🤖 AI Summary
Real-world object detectors suffer significant performance degradation under distribution shifts, while existing out-of-distribution (OOD) generalization evaluations are hindered by the lack of large-scale, fine-grained benchmarks. Method: We introduce COUNTS—the first fine-grained OOD benchmark for object detection and visual grounding—comprising 14 natural distribution shifts, 222K images, and 1.196M high-precision bounding box annotations. We propose O(OD)², a controllable OOD evaluation protocol for detection, and OODG, the first OOD assessment protocol tailored to multimodal large models (MLLMs) for visual grounding. Contribution/Results: Experiments reveal severe robustness bottlenecks: state-of-the-art detectors achieve only 56.7% grounding accuracy under OOD conditions, while MLLMs—including GPT-4o and Gemini-1.5—drop to just 28.0%. COUNTS establishes a reproducible, scalable, and standardized benchmark to advance OOD generalization research in vision-language understanding and detection.
📝 Abstract
Current object detectors often suffer significant perfor-mance degradation in real-world applications when encountering distributional shifts. Consequently, the out-of-distribution (OOD) generalization capability of object detectors has garnered increasing attention from researchers.
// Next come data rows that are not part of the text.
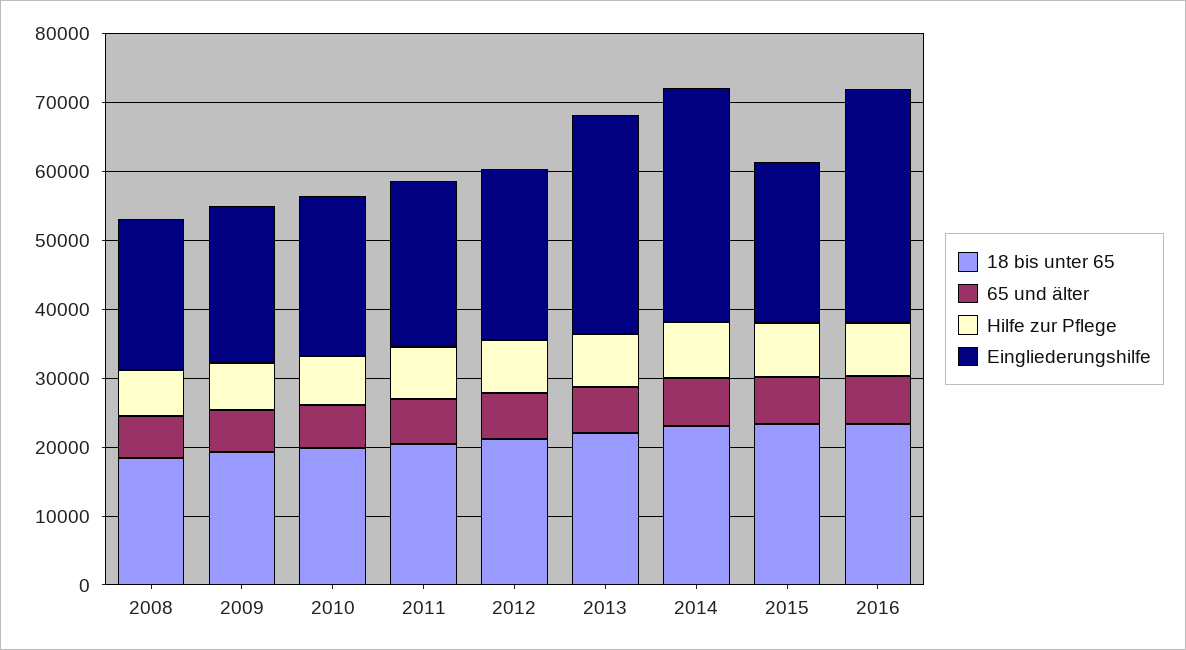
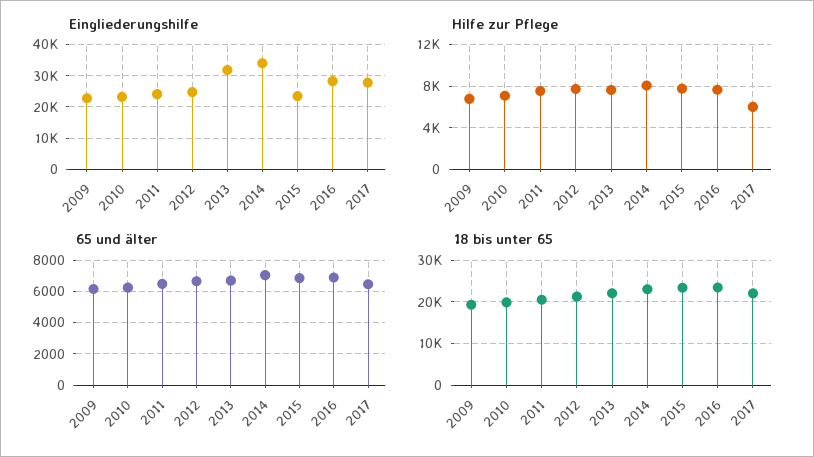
18 bis unter 65, 2008: 18000 -> none
65 und älter, 2008: 6000 -> none
Hilfe zur Pflege, 2008: 6000 -> none
Eingliederungshilfe, 2008: 22000 -> none
Eingliederungshilfe, 2016: 34000 -> 28000
Eingliederungshilfe, 2017: none -> 28000
Hilfe zur Pflege, 2017: none -> 6000
65 und älter, 2017: none -> 6500
18 bis unter 65, 2017: none -> 22000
Despite this growing interest, there remains a lack of a large-scale, comprehensive dataset and evaluation benchmark with fine-grained annotations tailored to assess the OOD generalization on more intricate tasks like object detection and grounding. To address this gap, we introduce COUNTS, a large-scale OOD dataset with object-level annotations. COUNTS encompasses 14 natural distributional shifts, over 222K samples, and more than 1,196K labeled bounding boxes. Leveraging COUNTS, we introduce two novel benchmarks: O(OD)2 and OODG. O(OD)2 is designed to comprehensively evaluate the OOD generalization capabilities of object detectors by utilizing controlled distribution shifts between training and testing data. OODG, on the other hand, aims to assess the OOD generalization of grounding abilities in multimodal large language models (MLLMs). Our findings reveal that, while large models and extensive pre-training data substantially en hance performance in in-distribution (IID) scenarios, significant limitations and opportunities for improvement persist in OOD contexts for both object detectors and MLLMs. In visual grounding tasks, even the advanced GPT-4o and Gemini-1.5 only achieve 56.7% and 28.0% accuracy, respectively. We hope COUNTS facilitates advancements in the development and assessment of robust object detectors and MLLMs capable of maintaining high performance under distributional shifts.